Jayne Helmlinger had been researching religious communities around Texas, where she lived in the mid-1980s, but none felt right. She was about to return home to Ohio to explore communities there when her diocesan vocations director convinced her to visit the Sisters of St. Joseph of Orange, California, who ran a hospital nearby.
"I went to dinner with them just to get him off my back," Helmlinger said of the evening in 1986, when she was 28. "But I remember crossing the front door of their convent, and I just knew. I knew before I ever had a conversation with them."
Helmlinger had been living and working in Lubbock, Texas, in the four years since she graduated with a business degree from Wright State University in Dayton, Ohio, and could not escape the feeling she was called to religious life.
"My parish priest said, 'This call must be a stubborn one because it's followed you all across the country,' " Helmlinger said.

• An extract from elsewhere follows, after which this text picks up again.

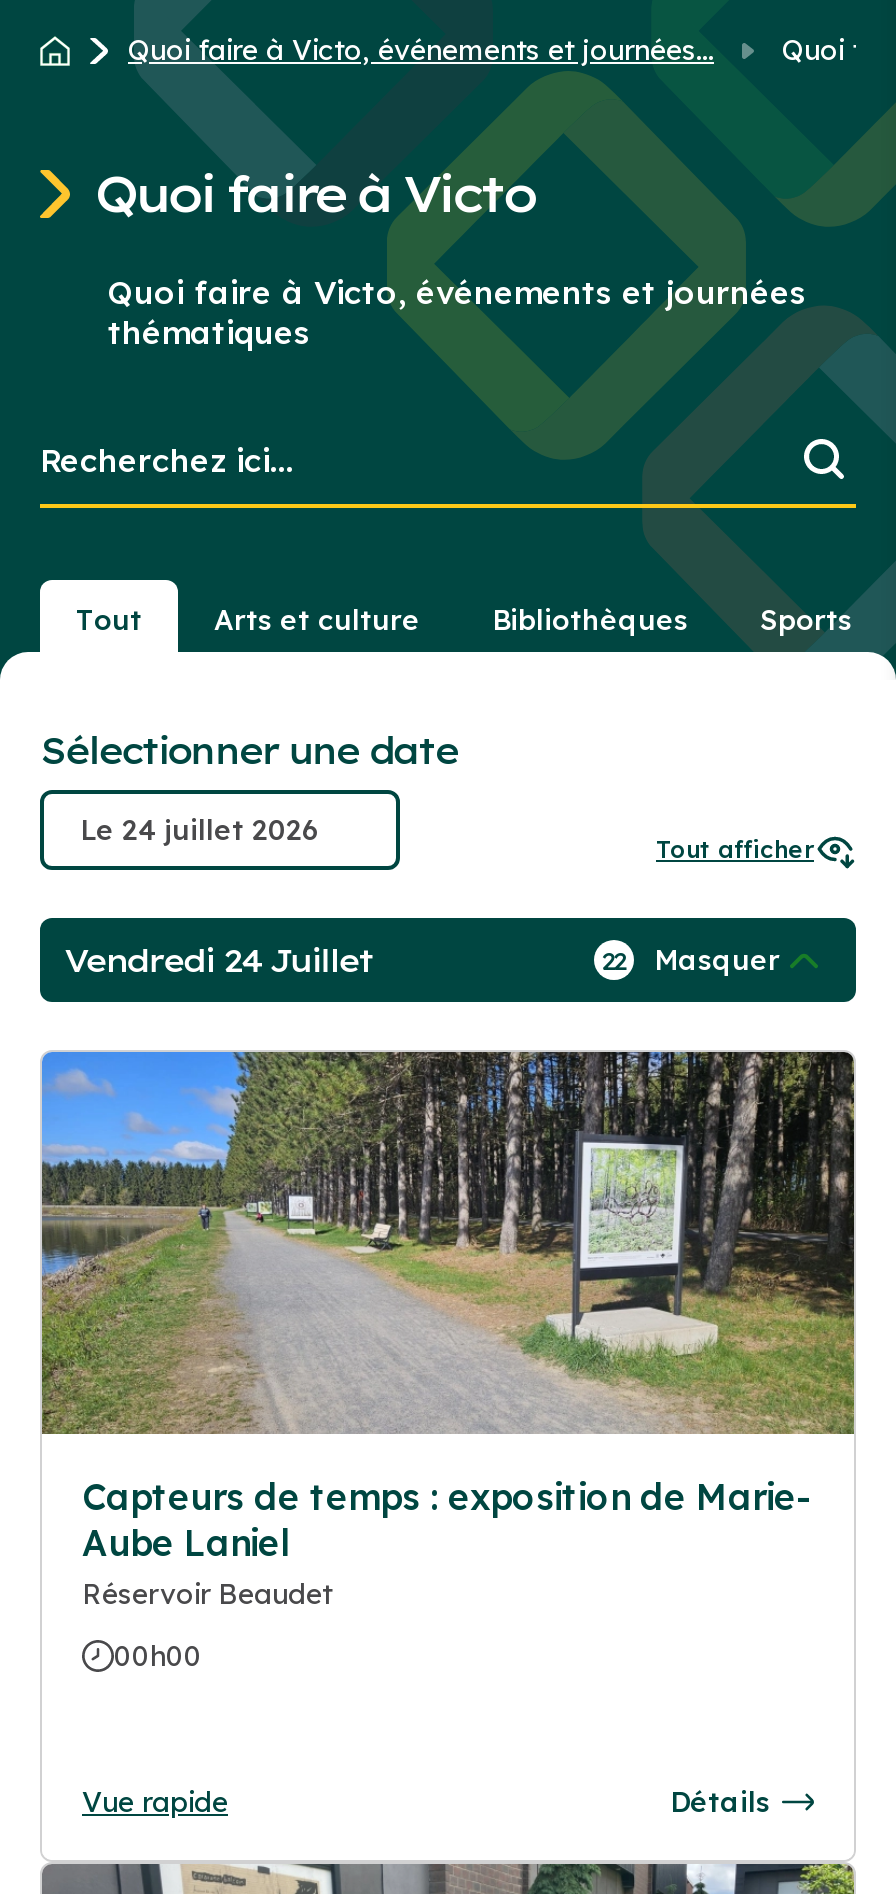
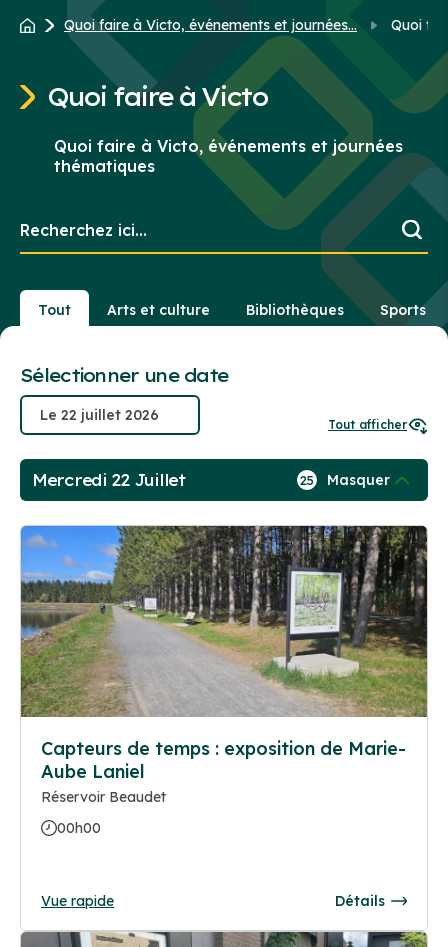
[64,940,373,980] Vendredi 24 Juillet -> [32,470,186,490] Mercredi 22 Juillet
[602,942,780,978] 22 Masquer -> [300,471,390,489] 25 Masquer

Before the dinner with the Sisters of St. Joseph began, Helmlinger joined the sisters in a prayer service with lots of lit candles in the chapel. During dinner, Helmlinger kept saying she smelled smoke, but no one else did. She marveled at how at home she felt with the sisters, but she knew instinctively that something was wrong. After dessert, they returned to the chapel to find the entire altar on fire.
"We call it my burning bush moment," Helmlinger said, laughing. She joined the Sisters of St. Joseph of Orange within months.
Thirty years later, the draw of religious life is just as strong as Helmlinger prepares to become president of the Leadership Conference of Women Religious on Aug. 16 at the organization's annual assembly in Scottsdale, Arizona.